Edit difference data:
⟨

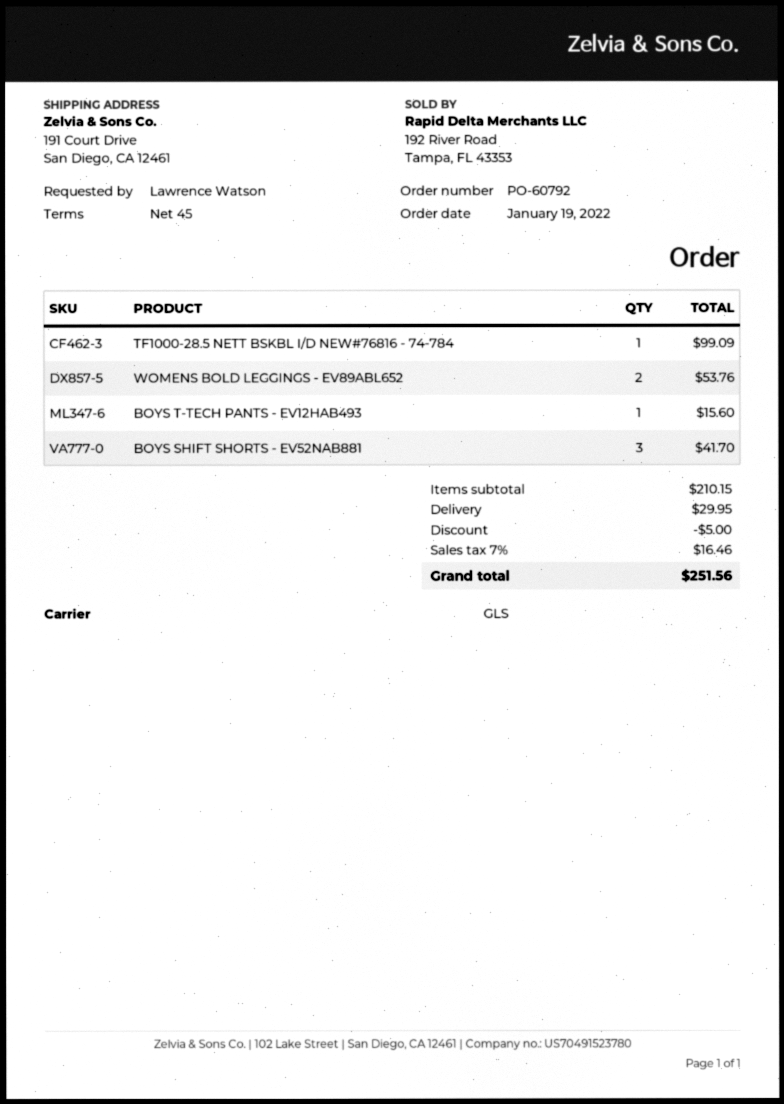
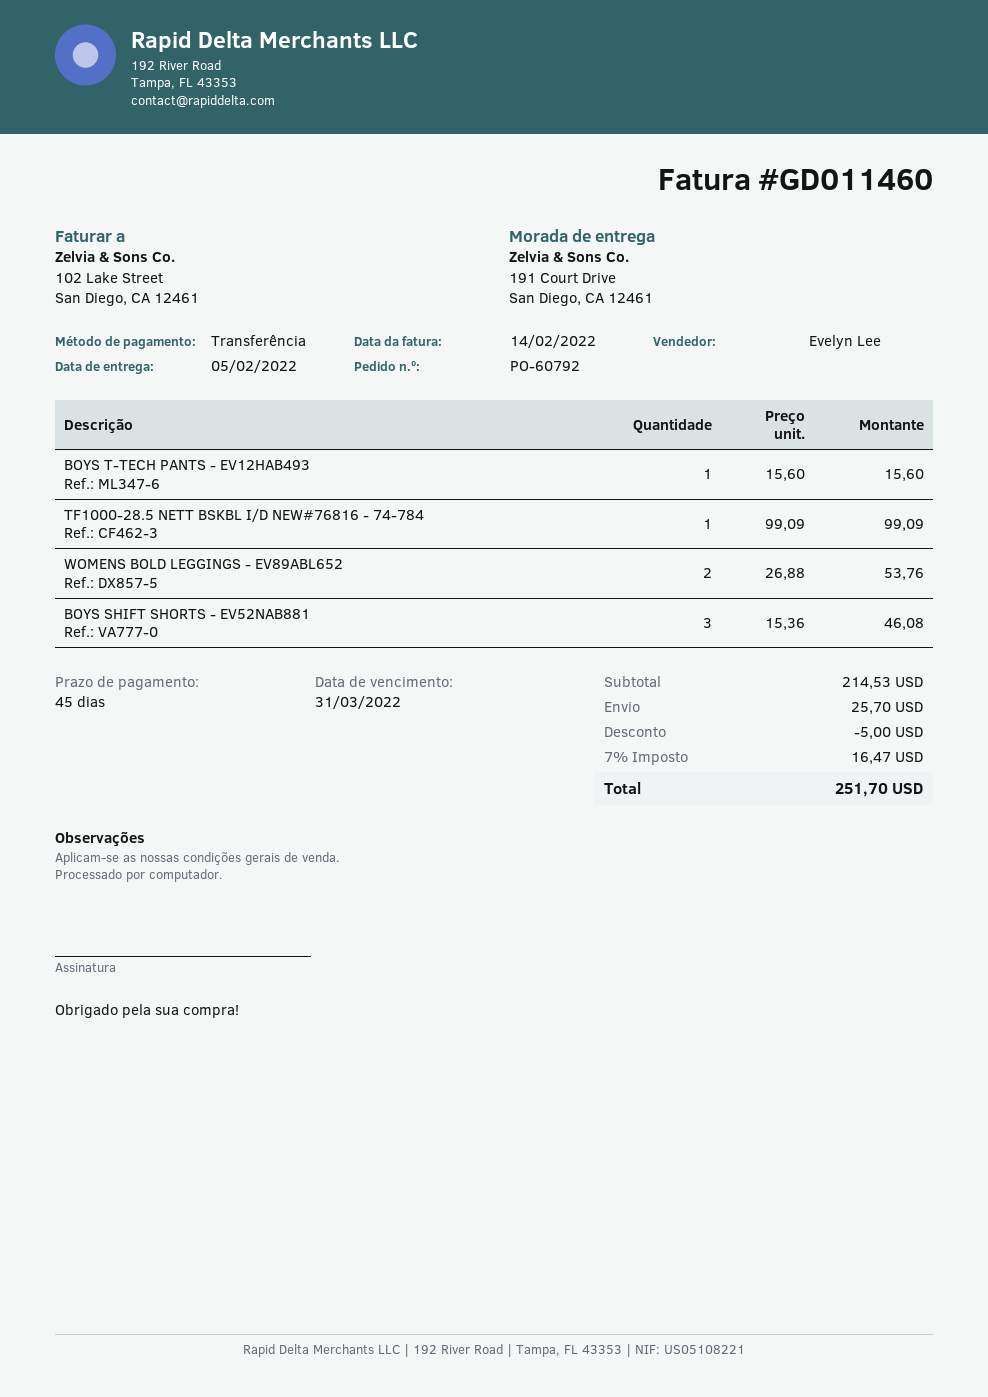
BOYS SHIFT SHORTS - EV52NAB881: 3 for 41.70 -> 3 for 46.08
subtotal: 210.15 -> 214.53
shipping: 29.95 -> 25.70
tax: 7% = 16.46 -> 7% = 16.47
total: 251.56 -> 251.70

⟩

PROBLEM STATEMENT
Only the lines from the one containing "subtotal: 210.15 -> 214.53" through the final line of the records above should be printed, exactly as they stand.

OUTPUT FOR THIS TASK
subtotal: 210.15 -> 214.53
shipping: 29.95 -> 25.70
tax: 7% = 16.46 -> 7% = 16.47
total: 251.56 -> 251.70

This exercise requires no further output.